Goal of the exercise:
Would you copy every line of the listing below that includes the word "after"?

Data to examine:
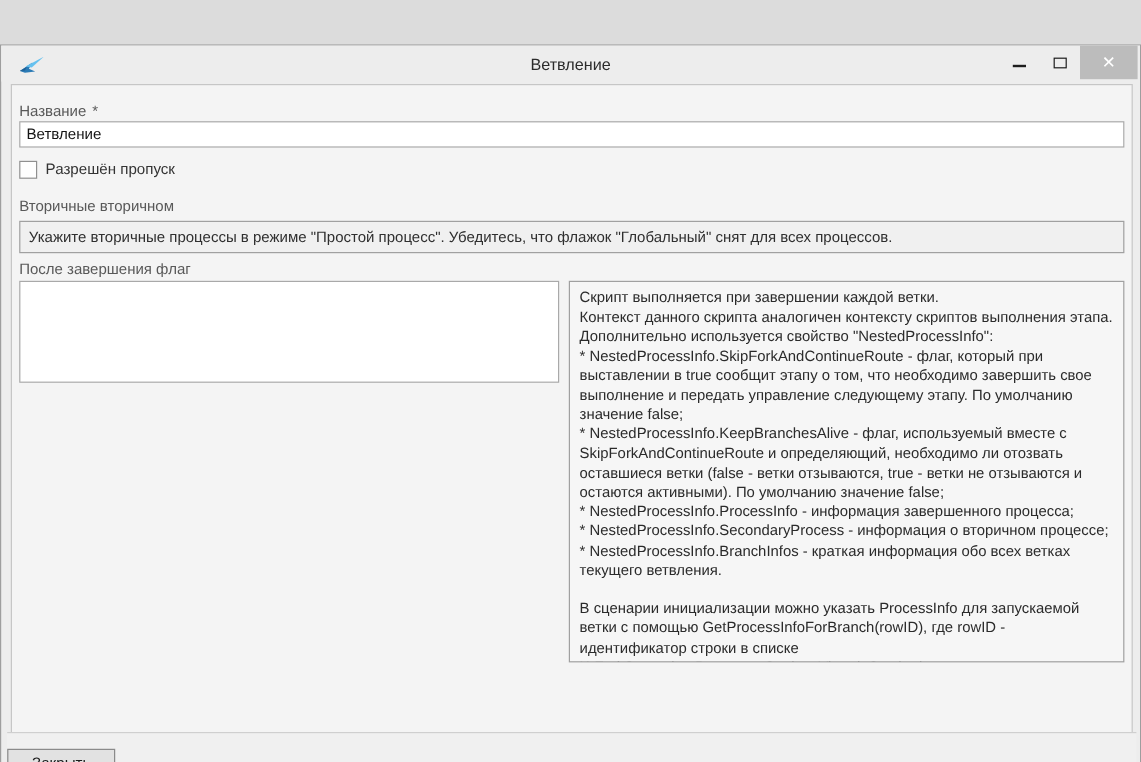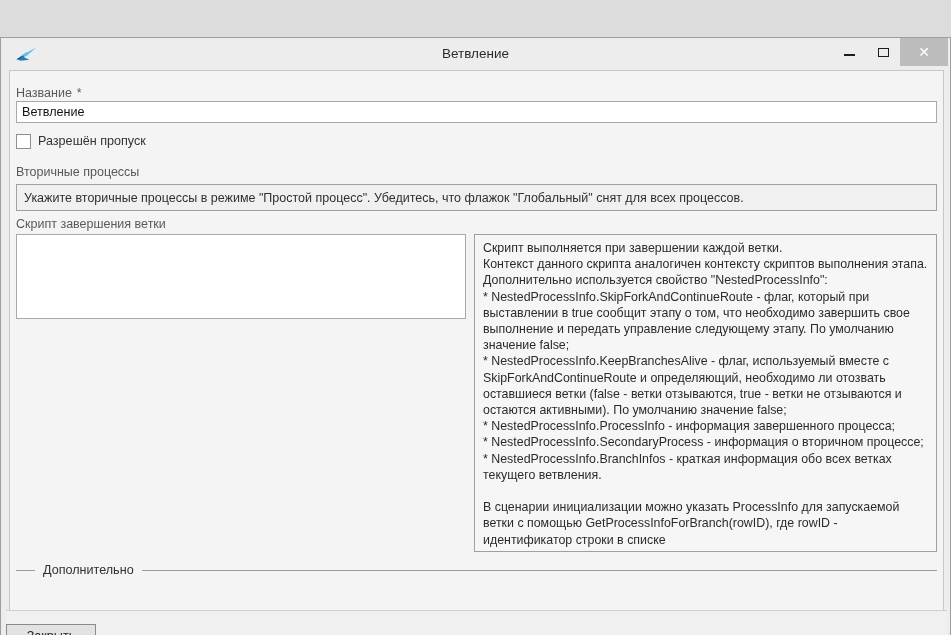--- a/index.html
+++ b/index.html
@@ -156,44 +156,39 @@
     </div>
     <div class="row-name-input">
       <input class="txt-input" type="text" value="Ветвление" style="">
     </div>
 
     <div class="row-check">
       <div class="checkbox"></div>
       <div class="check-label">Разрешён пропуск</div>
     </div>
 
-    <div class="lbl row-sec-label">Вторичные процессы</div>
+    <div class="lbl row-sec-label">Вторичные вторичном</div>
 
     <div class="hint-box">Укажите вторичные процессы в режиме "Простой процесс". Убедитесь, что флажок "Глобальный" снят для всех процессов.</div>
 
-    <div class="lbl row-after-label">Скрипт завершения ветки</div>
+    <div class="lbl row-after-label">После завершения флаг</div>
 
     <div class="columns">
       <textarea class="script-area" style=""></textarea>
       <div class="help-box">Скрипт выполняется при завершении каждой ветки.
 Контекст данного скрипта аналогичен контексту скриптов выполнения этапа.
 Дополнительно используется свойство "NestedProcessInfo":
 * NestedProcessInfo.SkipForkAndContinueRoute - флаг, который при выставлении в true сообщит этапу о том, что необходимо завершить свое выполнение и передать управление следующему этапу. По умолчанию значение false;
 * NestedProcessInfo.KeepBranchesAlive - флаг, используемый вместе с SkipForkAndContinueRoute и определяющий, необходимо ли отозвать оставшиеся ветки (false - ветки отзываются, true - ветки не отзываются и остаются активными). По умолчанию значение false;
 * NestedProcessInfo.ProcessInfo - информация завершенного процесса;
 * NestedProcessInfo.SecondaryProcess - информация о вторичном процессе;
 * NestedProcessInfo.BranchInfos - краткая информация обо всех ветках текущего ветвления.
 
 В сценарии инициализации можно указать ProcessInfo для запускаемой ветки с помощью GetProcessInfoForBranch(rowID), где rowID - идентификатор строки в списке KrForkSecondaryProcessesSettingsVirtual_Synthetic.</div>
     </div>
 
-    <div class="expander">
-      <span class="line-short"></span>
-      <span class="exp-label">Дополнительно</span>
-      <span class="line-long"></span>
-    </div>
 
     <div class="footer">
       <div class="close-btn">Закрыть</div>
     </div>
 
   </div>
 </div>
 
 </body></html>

Response to the exercise:
-    <div class="lbl row-after-label">Скрипт завершения ветки</div>
+    <div class="lbl row-after-label">После завершения флаг</div>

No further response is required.